### INPUT MATERIAL

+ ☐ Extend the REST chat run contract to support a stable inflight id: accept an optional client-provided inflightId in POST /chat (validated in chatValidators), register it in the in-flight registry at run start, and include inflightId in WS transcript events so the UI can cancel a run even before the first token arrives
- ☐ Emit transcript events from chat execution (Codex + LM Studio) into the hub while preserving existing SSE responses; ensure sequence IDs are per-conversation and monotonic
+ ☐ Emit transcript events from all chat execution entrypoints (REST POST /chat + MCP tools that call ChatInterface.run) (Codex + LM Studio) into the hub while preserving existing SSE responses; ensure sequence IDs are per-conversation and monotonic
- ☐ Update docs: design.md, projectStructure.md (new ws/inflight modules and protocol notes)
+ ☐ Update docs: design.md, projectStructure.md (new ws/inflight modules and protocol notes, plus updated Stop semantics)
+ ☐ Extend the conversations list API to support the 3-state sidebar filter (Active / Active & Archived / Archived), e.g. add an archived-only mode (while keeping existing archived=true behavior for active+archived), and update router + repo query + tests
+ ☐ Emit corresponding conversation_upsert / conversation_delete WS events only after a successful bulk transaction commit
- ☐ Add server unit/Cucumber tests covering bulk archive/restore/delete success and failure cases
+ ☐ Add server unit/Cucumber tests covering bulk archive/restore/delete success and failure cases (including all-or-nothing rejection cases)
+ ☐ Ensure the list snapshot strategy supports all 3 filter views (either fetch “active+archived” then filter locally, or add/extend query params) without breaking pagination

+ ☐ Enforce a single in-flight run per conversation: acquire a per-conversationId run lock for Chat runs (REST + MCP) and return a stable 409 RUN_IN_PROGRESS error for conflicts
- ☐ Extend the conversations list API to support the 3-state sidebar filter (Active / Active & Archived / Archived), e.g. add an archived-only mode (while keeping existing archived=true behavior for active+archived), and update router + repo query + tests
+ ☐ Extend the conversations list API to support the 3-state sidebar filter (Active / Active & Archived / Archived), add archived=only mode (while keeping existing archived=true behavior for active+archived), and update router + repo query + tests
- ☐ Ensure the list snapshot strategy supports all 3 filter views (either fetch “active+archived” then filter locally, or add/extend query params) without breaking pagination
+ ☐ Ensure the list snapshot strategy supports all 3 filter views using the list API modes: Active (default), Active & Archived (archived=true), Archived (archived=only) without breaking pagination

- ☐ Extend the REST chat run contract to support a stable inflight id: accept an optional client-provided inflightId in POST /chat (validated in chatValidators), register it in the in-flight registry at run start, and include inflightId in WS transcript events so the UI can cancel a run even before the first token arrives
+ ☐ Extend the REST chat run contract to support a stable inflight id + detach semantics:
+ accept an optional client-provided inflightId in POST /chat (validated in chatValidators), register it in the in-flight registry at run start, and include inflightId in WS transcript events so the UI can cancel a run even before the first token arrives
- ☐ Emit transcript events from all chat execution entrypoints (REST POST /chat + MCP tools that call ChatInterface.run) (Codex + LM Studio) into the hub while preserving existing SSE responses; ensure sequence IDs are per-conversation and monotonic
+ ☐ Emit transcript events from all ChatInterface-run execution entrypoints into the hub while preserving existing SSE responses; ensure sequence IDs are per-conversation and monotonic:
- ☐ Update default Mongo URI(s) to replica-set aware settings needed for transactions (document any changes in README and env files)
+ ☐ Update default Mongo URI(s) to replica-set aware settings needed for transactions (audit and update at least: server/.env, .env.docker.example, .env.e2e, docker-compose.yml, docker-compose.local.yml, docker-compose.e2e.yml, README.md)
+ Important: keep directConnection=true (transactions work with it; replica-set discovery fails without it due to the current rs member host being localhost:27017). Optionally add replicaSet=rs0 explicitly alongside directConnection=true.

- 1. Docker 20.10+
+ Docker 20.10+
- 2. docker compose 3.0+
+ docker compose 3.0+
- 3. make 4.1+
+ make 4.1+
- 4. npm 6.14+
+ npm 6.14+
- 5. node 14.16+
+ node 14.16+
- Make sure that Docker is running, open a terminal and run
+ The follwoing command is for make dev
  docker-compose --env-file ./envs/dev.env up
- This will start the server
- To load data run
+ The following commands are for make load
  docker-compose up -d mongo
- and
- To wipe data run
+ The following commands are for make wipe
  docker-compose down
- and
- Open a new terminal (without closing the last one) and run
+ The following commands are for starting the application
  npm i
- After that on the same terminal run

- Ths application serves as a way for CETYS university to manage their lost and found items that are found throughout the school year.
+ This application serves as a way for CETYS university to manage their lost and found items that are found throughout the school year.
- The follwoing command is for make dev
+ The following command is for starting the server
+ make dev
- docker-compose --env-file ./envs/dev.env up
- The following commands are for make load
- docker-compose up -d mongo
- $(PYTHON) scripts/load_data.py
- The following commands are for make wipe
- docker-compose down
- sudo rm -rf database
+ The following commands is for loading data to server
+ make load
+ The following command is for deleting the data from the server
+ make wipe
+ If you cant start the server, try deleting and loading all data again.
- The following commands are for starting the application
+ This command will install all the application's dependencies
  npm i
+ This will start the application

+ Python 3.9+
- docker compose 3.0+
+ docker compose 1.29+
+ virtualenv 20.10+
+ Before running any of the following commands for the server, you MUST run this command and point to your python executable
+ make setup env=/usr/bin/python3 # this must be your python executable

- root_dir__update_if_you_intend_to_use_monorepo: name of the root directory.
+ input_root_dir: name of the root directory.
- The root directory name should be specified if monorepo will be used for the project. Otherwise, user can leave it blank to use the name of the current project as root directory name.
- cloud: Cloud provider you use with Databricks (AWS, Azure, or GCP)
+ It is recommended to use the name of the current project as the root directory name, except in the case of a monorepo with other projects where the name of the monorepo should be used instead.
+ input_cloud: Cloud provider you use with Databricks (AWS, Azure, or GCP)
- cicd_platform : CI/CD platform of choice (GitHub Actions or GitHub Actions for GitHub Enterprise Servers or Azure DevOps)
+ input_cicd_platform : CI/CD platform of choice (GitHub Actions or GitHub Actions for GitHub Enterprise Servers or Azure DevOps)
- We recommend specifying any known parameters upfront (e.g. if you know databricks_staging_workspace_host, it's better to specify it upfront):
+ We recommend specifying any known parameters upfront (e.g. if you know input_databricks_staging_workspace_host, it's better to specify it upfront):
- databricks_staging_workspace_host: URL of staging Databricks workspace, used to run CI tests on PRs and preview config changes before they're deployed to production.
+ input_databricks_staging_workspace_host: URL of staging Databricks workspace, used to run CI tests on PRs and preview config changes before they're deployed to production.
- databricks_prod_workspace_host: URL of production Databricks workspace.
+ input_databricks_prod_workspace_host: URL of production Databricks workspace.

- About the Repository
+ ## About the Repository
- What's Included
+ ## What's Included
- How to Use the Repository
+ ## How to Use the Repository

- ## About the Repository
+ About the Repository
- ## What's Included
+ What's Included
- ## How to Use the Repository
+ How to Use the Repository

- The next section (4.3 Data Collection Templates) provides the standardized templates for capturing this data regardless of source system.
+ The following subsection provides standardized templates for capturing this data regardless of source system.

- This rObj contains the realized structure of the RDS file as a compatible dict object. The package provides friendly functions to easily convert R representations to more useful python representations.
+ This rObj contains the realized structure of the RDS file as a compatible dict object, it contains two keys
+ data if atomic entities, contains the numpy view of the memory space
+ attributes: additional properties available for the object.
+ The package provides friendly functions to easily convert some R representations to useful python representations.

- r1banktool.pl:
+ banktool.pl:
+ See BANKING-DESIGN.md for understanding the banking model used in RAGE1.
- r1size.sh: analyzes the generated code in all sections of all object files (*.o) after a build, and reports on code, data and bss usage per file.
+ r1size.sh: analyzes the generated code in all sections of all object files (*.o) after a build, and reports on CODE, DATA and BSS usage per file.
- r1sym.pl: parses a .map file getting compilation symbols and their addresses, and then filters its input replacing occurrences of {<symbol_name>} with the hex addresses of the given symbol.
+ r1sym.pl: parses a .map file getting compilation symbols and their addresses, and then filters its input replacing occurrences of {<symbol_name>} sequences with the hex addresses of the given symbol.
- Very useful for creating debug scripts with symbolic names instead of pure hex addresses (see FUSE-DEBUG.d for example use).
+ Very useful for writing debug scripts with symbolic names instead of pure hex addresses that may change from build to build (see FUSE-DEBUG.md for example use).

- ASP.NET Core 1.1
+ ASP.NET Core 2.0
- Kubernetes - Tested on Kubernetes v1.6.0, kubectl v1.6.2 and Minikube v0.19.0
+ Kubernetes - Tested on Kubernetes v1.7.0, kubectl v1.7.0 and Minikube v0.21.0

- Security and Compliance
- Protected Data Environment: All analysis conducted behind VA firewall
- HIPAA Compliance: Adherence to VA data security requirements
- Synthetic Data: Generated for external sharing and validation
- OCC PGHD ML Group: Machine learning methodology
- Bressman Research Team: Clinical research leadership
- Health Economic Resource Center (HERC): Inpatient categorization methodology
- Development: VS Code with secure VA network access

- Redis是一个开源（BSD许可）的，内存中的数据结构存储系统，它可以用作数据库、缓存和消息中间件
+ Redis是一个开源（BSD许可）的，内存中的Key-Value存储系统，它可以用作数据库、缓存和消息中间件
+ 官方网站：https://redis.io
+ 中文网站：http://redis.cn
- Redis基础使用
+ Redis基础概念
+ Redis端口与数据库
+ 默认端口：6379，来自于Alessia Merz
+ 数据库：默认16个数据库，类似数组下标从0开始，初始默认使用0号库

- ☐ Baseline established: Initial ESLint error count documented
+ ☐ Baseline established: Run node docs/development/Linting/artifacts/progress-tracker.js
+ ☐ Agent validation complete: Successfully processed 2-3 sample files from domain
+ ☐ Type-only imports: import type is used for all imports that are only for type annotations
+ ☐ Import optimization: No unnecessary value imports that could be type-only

######

* TASK BRIEF: Of the lines above, retype only those from the line containing "input_cicd_platform : CI/CD" through the line containing "- databricks_prod_workspace_host: URL", including both, exactly.

* EXERCISE OUTPUT:
+ input_cicd_platform : CI/CD platform of choice (GitHub Actions or GitHub Actions for GitHub Enterprise Servers or Azure DevOps)
- We recommend specifying any known parameters upfront (e.g. if you know databricks_staging_workspace_host, it's better to specify it upfront):
+ We recommend specifying any known parameters upfront (e.g. if you know input_databricks_staging_workspace_host, it's better to specify it upfront):
- databricks_staging_workspace_host: URL of staging Databricks workspace, used to run CI tests on PRs and preview config changes before they're deployed to production.
+ input_databricks_staging_workspace_host: URL of staging Databricks workspace, used to run CI tests on PRs and preview config changes before they're deployed to production.
- databricks_prod_workspace_host: URL of production Databricks workspace.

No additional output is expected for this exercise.